◆ **TASK DIRECTIONS**
Check each line of the entries below for the word "functionality", and copy out the ones that have it.

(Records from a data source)
# # # #
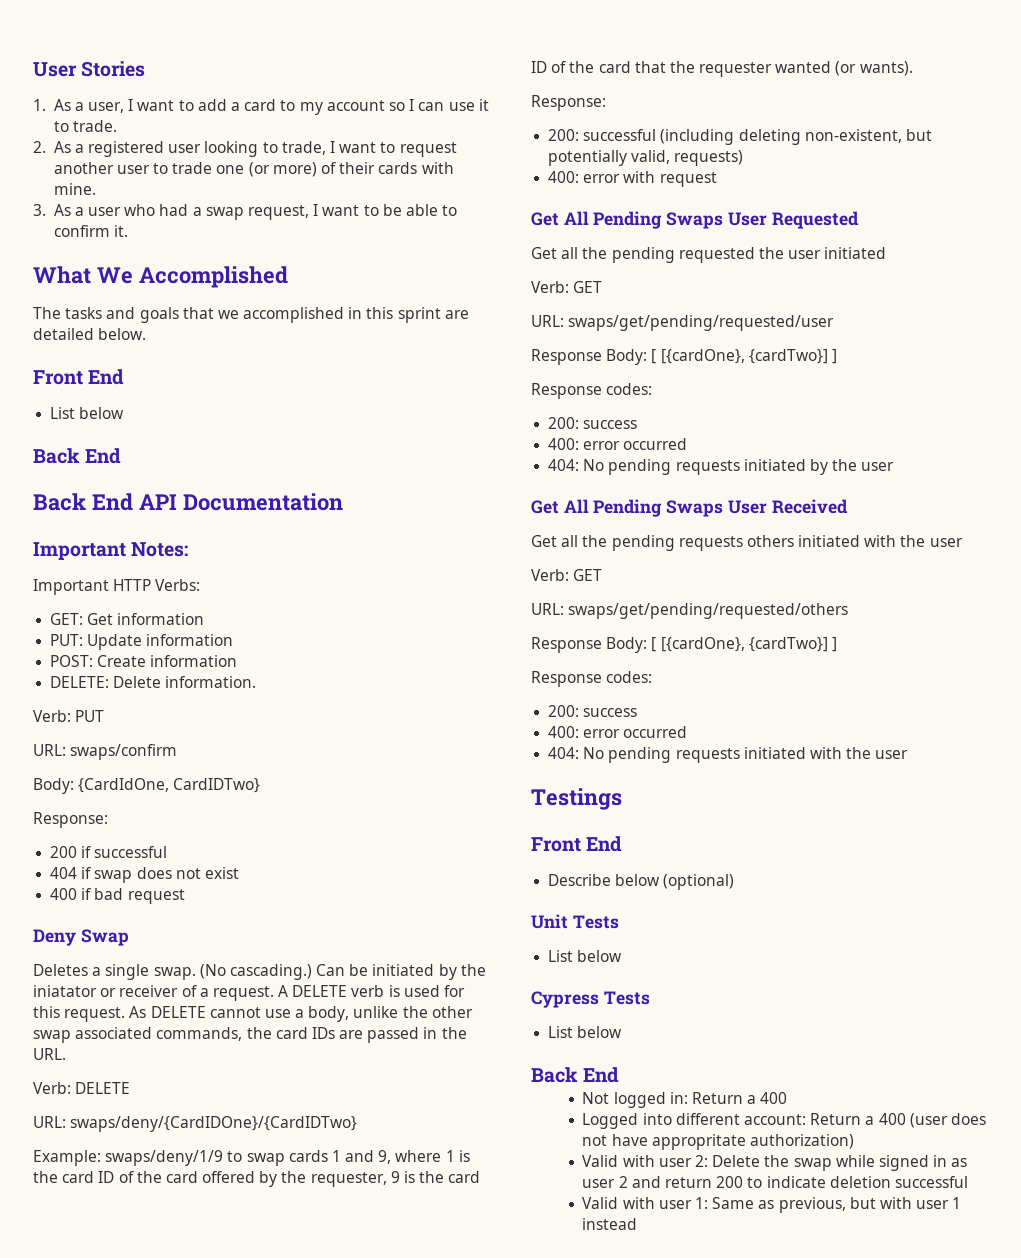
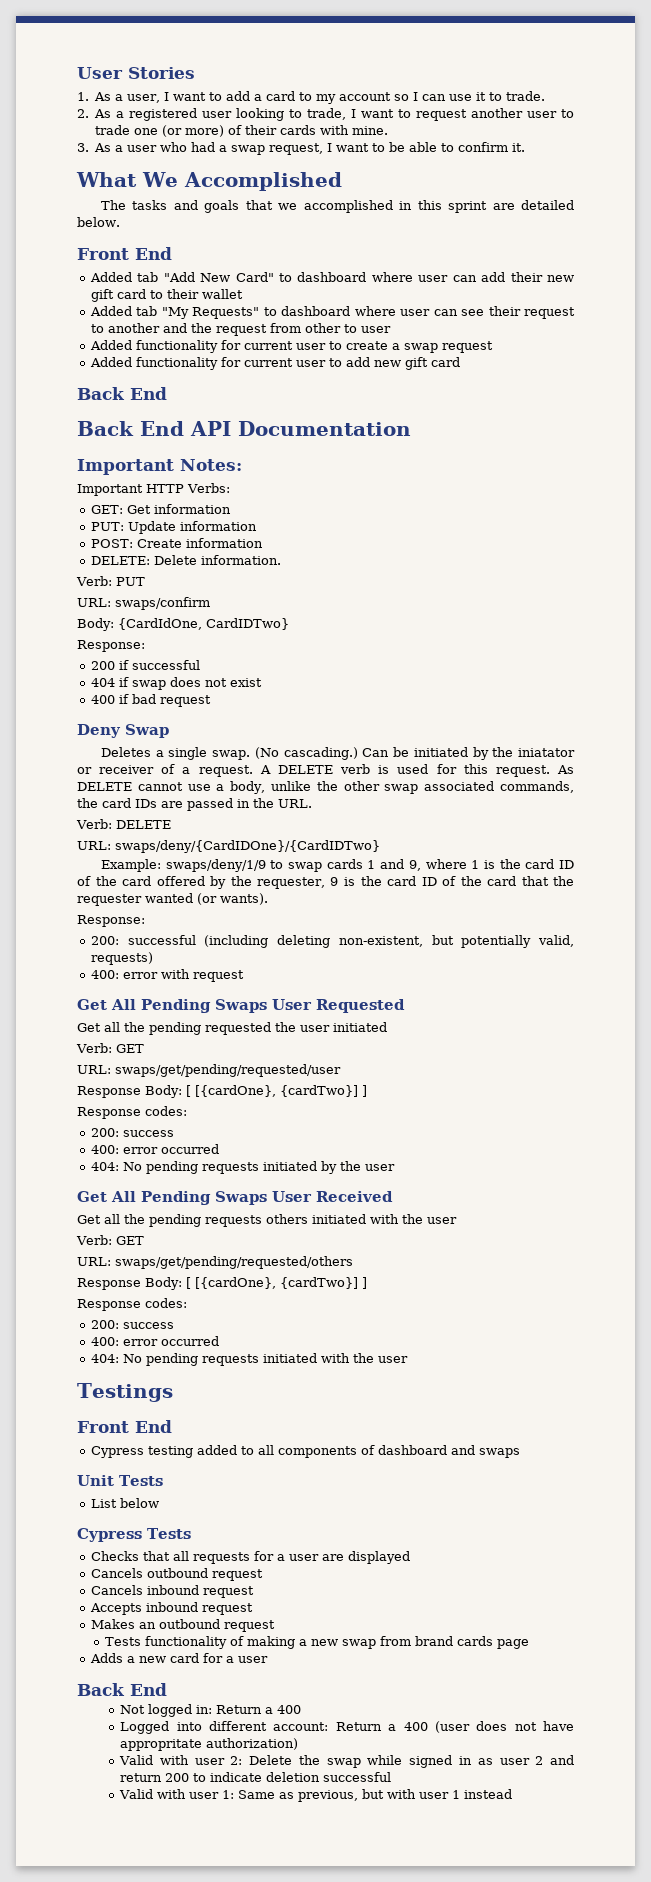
  The tasks and goals that we accomplished in this sprint are detailed below.
  Front End
- List below
+ Added tab "Add New Card" to dashboard where user can add their new gift card to their wallet
+ Added tab "My Requests" to dashboard where user can see their request to another and the request from other to user
+ Added functionality for current user to create a swap request
+ Added functionality for current user to add new gift card
- Describe below (optional)
+ Cypress testing added to all components of dashboard and swaps
  Cypress Tests
- List below
+ Checks that all requests for a user are displayed
+ Cancels outbound request
+ Cancels inbound request
+ Accepts inbound request
+ Makes an outbound request
+ Tests functionality of making a new swap from brand cards page
+ Adds a new card for a user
# # # #
◆ **EXERCISE RESPONSE**
+ Added functionality for current user to create a swap request
+ Added functionality for current user to add new gift card
+ Tests functionality of making a new swap from brand cards page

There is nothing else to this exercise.